RECORDS
:::::

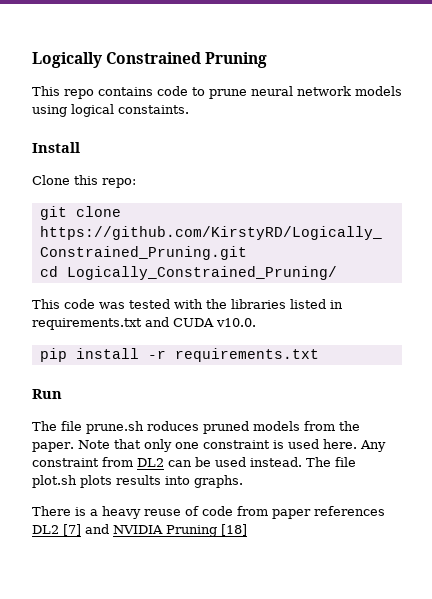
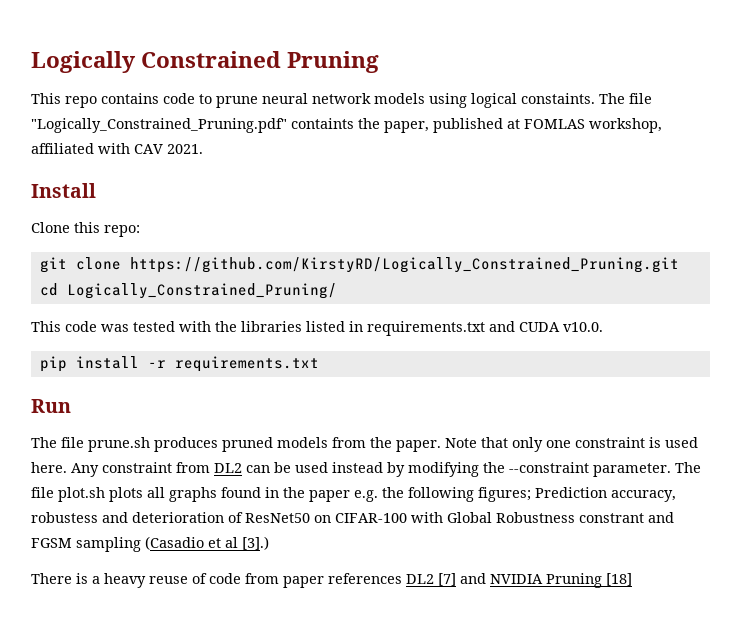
+ The file "Logically_Constrained_Pruning.pdf" containts the paper, published at FOMLAS workshop, affiliated with CAV 2021.
- The file prune.sh roduces pruned models from the paper.
+ The file prune.sh produces pruned models from the paper.
- Any constraint from DL2 can be used instead. The file plot.sh plots results into graphs.
+ Any constraint from DL2 can be used instead by modifying the --constraint parameter. The file plot.sh plots all graphs found in the paper e.g. the following figures; Prediction accuracy, robustess and deterioration of ResNet50 on CIFAR-100 with Global Robustness constrant and FGSM sampling (Casadio et al [3].)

:::::

WHAT IS NEEDED
Word for word, repeat the line holding "- Any constraint" and all lines after it through the end of the entries above.

ANSWER SECTION
- Any constraint from DL2 can be used instead. The file plot.sh plots results into graphs.
+ Any constraint from DL2 can be used instead by modifying the --constraint parameter. The file plot.sh plots all graphs found in the paper e.g. the following figures; Prediction accuracy, robustess and deterioration of ResNet50 on CIFAR-100 with Global Robustness constrant and FGSM sampling (Casadio et al [3].)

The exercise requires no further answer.